Today I’m going to try to convince you to become an Architect. Sleepless nights and long hours, stressful reviews and countless models and drawings – just kidding. I am, however, going to attempt to explain a way of thinking about your life “architecturally.” This idea is one I became aware of in my first year as an architecture student, and as I grew both within architecture and as a person I have come to believe in it and utilize it more and more. I’ve said on numerous occasions that the most valuable thing I’ve learned from architecture school thus far is not one particular skill, but rather a way of thinking. A way of problem solving, a way of asking questions, and a multitude of ways to represent the process by which I go about trying to resolve and answer those questions. My hope with this article is to give you a method to better understand the process by which you arrive at your happiness and begin to follow your passion.

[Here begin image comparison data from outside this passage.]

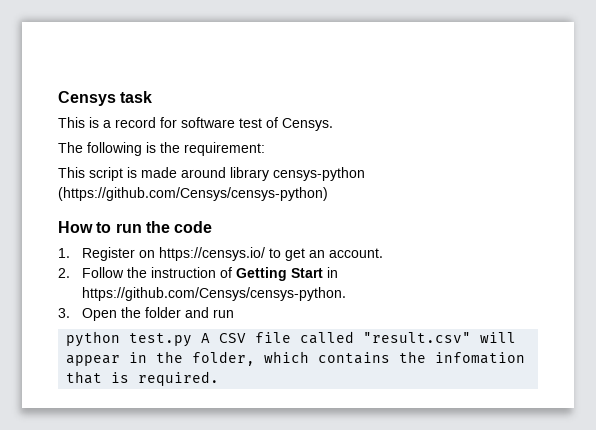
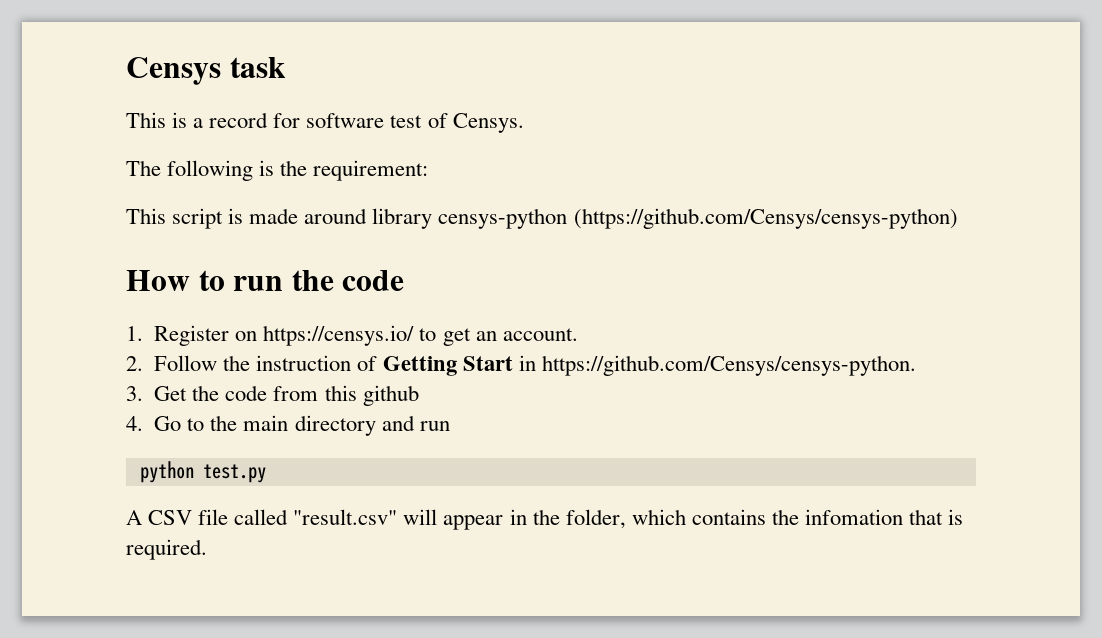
- 3. Open the folder and run
+ 3. Get the code from this github
+ 4. Go to the main directory and run
- python test.py A CSV file called "result.csv" will appear in the folder, which contains the infomation that is required.
+ python test.py
+ A CSV file called "result.csv" will appear in the folder, which contains the infomation that is required.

Knowing very well that my audience is not entirely architecture students (most are probably in the studio working) I will try to simplify some of these concepts as much as I can. The first step to any architectural project is understanding the context and developing a concept. An in depth analysis of the flows and forces that surround your site, and shape the fabric and neighborhood within which you intend to design. This is done at a variety of scales. For example, an analysis of one neighborhood of Manhattan without understanding its relationship to the entire city of New York, might be lacking in historical understanding. At the same time, understanding the material of the street on which you plan to put your entrance can be equally as important. In life, we tend to get caught up in thoughts and moments devoid of context. We forget to scale back, and understand the entire picture. When we do that, we create holes in our thought processes. We lose sight of what one particular instance means in relation to our entire life, and this often times brings on anxiety and feelings of self doubt ultimately making our concept seem flawed or unjustified. When you better understand your context and reflect on it, you find that the concept is more substantiated and has much more validity to it. This is how you must feel about your dreams and passions. You must know your context, if anything, to know that you don’t belong in it. To follow your concept, your passion, you must be fully confident and involved in it, and that can only happen when you love what it is you’re chasing.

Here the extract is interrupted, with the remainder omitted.